5 Comments on “Dogfennel Control in Pastures

  1. Help! I have had a problem with dog fennel for several years and they seem to continue to grow even when we pulled them up by hand. I need to know what to do to get rid of these weeds so that if I till the property up and Seed will it produce properly?
    My other concern is if I spray something on these dog fennel will they hurt my cows?
    I’ve always raise cows with my family but now I’m in charge of the land which I’ve never had to do this part.
    Please advise what would be best.
    Thank you
    Connie Gabriel

    • Connie,

      Dog fennel can be very difficult to control as it will sprout if any root tissue is left underground. It is best to study the “Dog Fennel Control with Herbicides” section of this article and decide at what height your dog fennel is and what you will need to control it.

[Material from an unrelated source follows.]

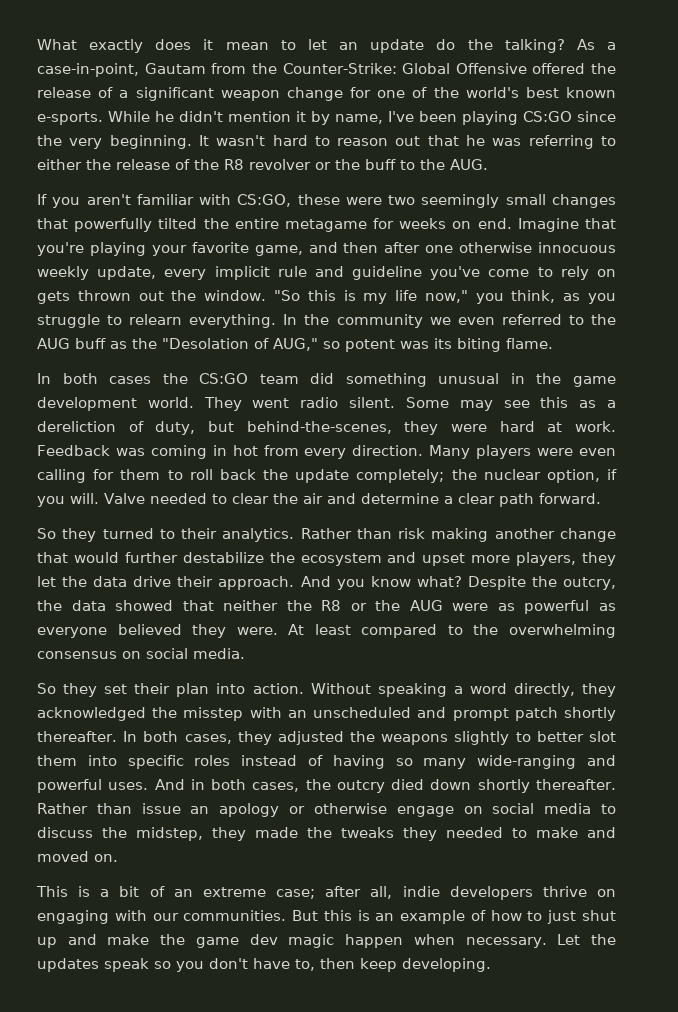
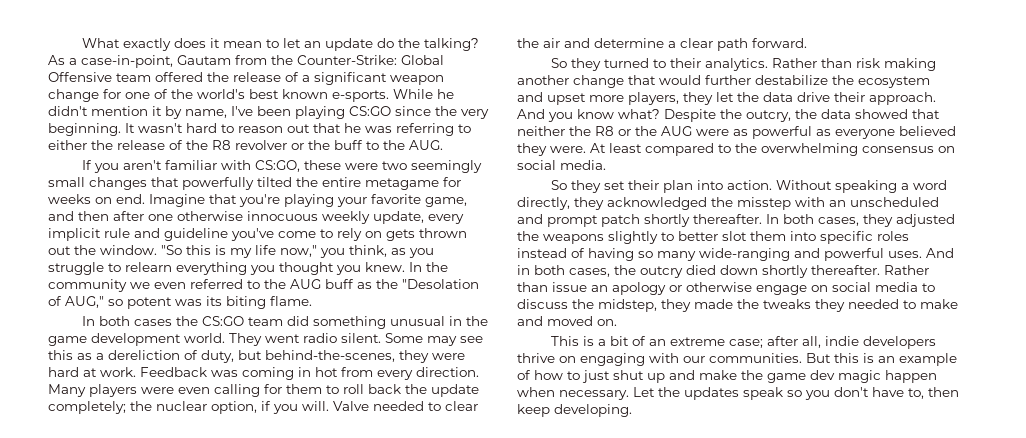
(527, 68) none -> [116,73,151,82] team
[189,314,277,328] everything. -> [176,262,405,275] everything you thought you knew.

      If used correctly (according to the label), the herbicides will have no ill-effects on your cattle.

  2. How to get rid of dogfennel in a clear cut that has been planted with pine tree

    • Oust (sulfometuron) is labeled to control dog fennel. Earlier they can treat dog fennel the better, before it reaches 16” high and becomes woody. Note that Oustar is no longer manufactured but the Oust can be tank mixed with Velpar (hexazinone) and both products will take advantage of the pre- and post-emergent activity.

      Herbaceous weed control (grasses and broadleaf weeds) applied over-the-top of planted longleaf seedlings in early spring, at least one month after planting to allow for new root growth prior to herbicide treatment.
      Hexazinone plus
      Sulfometuron 6 oz ai/Ac +
      1.5 oz ai/Ac Velpar® L
      Oust® XP 24 oz liq. +
      2 oz mass/Ac Tank mix, very broad spectrum for grasses and broadleaves.
      Hexazinone plus
      Sulfometuron 7.6 oz ai/Ac
      1.4 oz ai/Ac Oustar® *12 oz/Ac Pre-packaged mix, very broad spectrum.
      *Use 10 oz product on sandy soils.

      Another option to keep in mind when dogfennel is getting away and overtopping pine seedlings is a wicking bar application, using glyphosate in the wick, set at a height so you drive over the rows but also over all the young. Glyphosate works very well on dogfennel that’s reaching excessive height, but not yet past 20″ tall or so. This also interrupts the late flowering and seed set of this plant and reduces future problems.

      These approaches can help with other pest plants, but dogfennel does tend to fade away once we get trees tall enough to start making shade and more needles to carry a fire.